**ASSIGNMENT**
Find every line of the records that has "date" and return it.

[Saved entries]
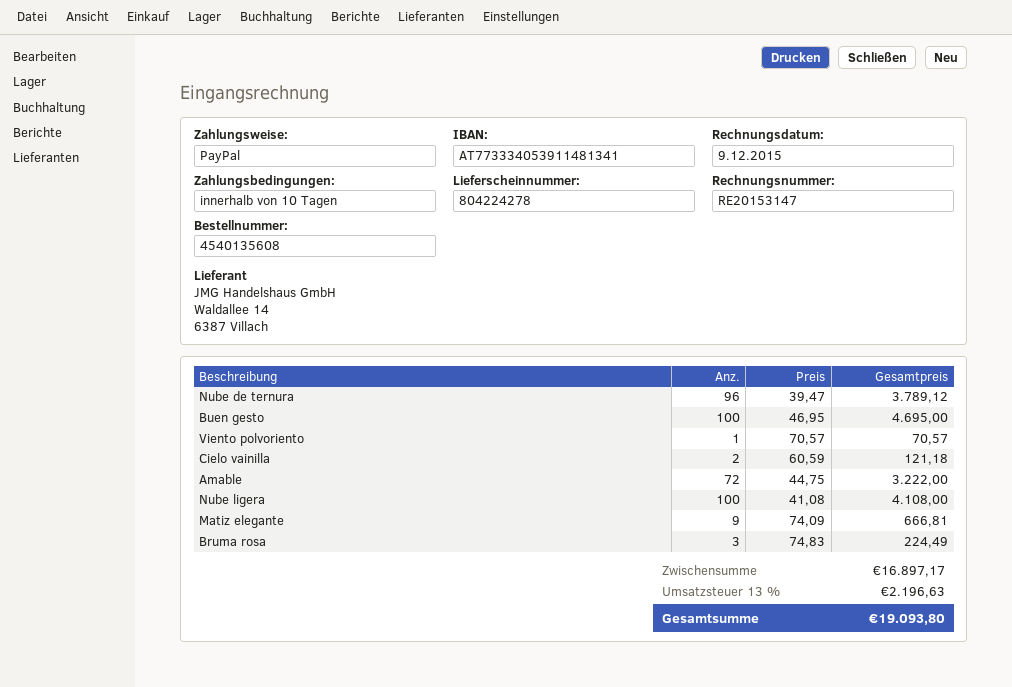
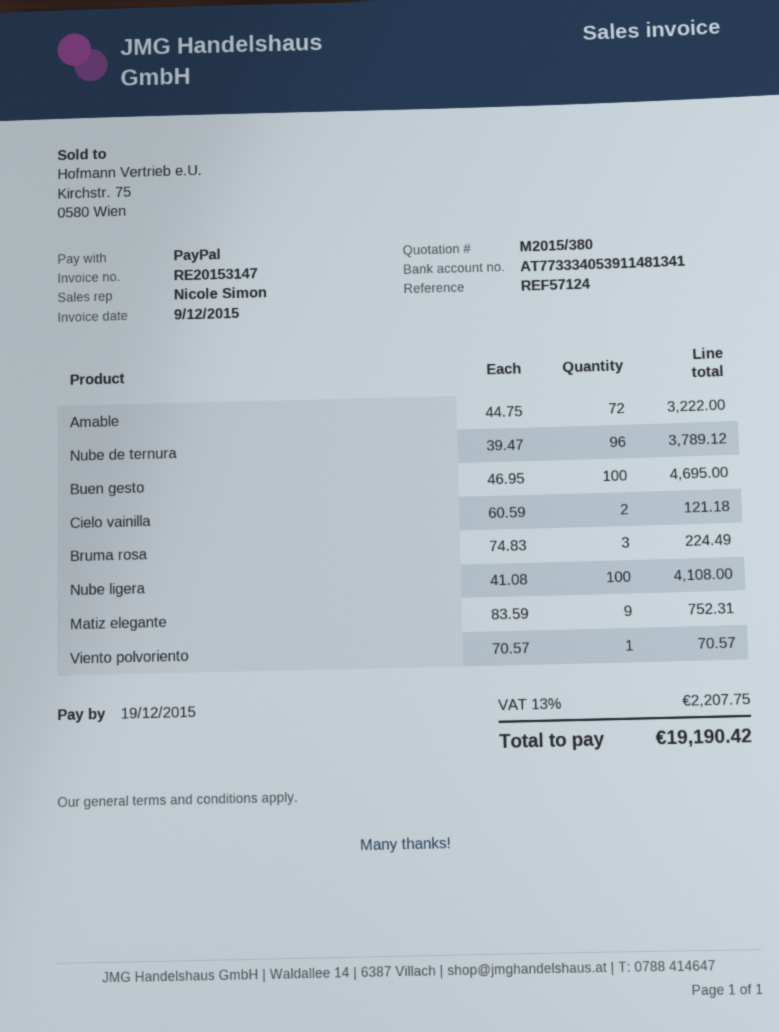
Matiz elegante: 9 x 74.09 = 666.81 -> 9 x 83.59 = 752.31
tax: 13% = 2196.63 -> 13% = 2207.75
total: 19093.80 -> 19190.42

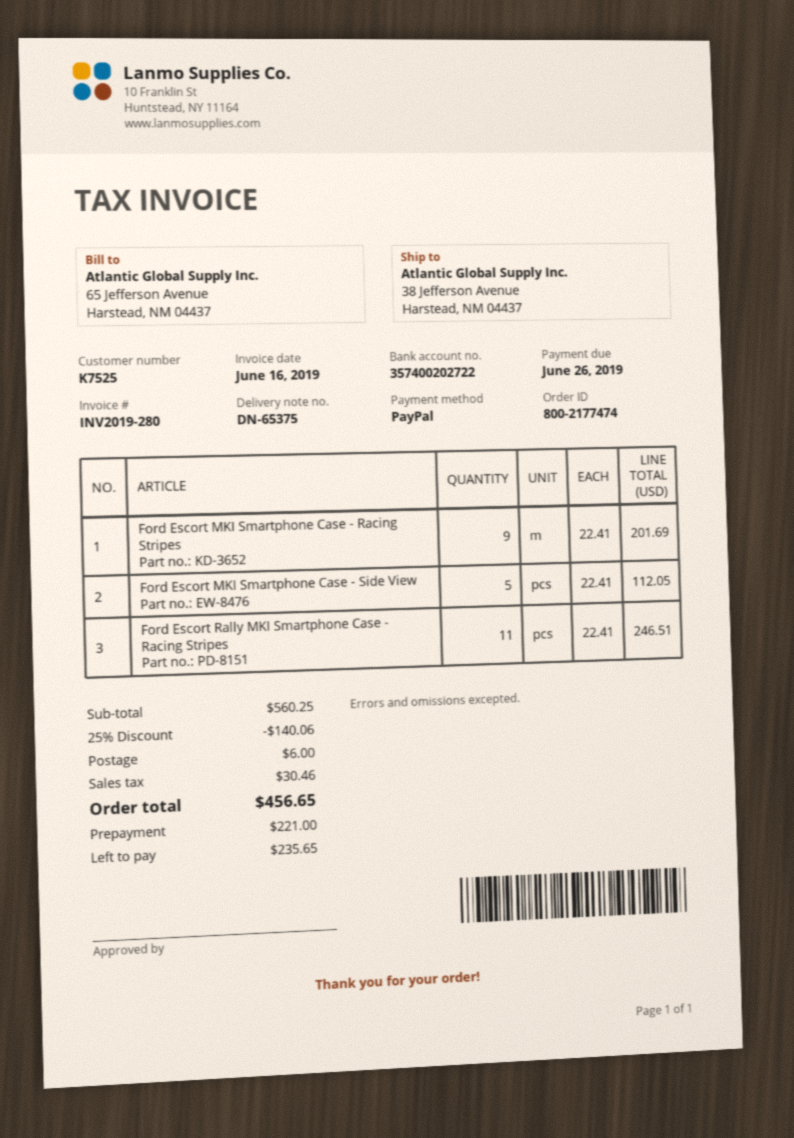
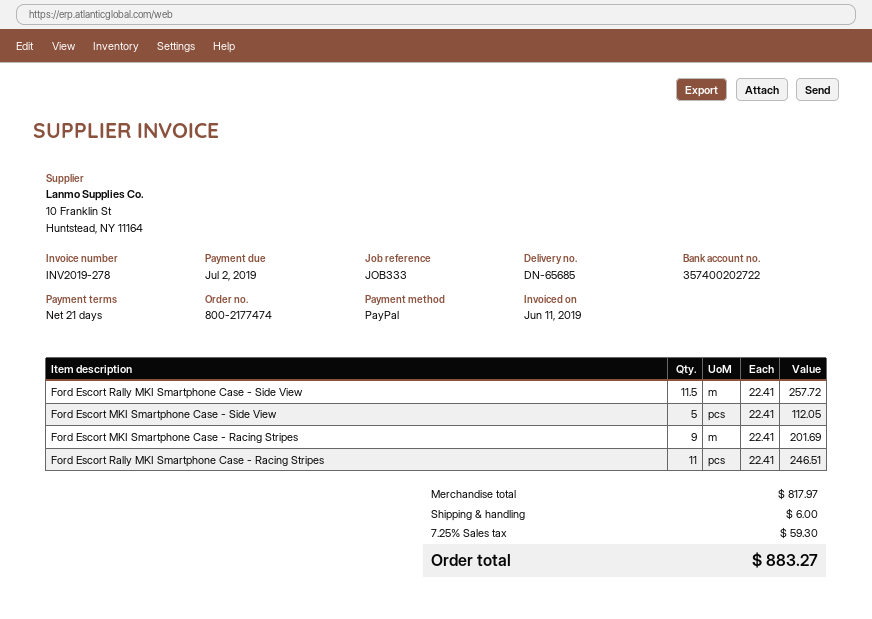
delivery note number: DN-65375 -> DN-65685
invoice number: INV2019-280 -> INV2019-278
invoice date: 2019-06-16 -> 2019-06-11
due date: 2019-06-26 -> 2019-07-02
Ford Escort Rally MKI Smartphone Case - Side View: none -> 11.5 x 22.41 = 257.72
subtotal: 560.25 -> 817.97
discount: 25% = 140.06 -> none
tax: 30.46 -> 59.30
total: 456.65 -> 883.27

**ANSWER AREA**
invoice date: 2019-06-16 -> 2019-06-11
due date: 2019-06-26 -> 2019-07-02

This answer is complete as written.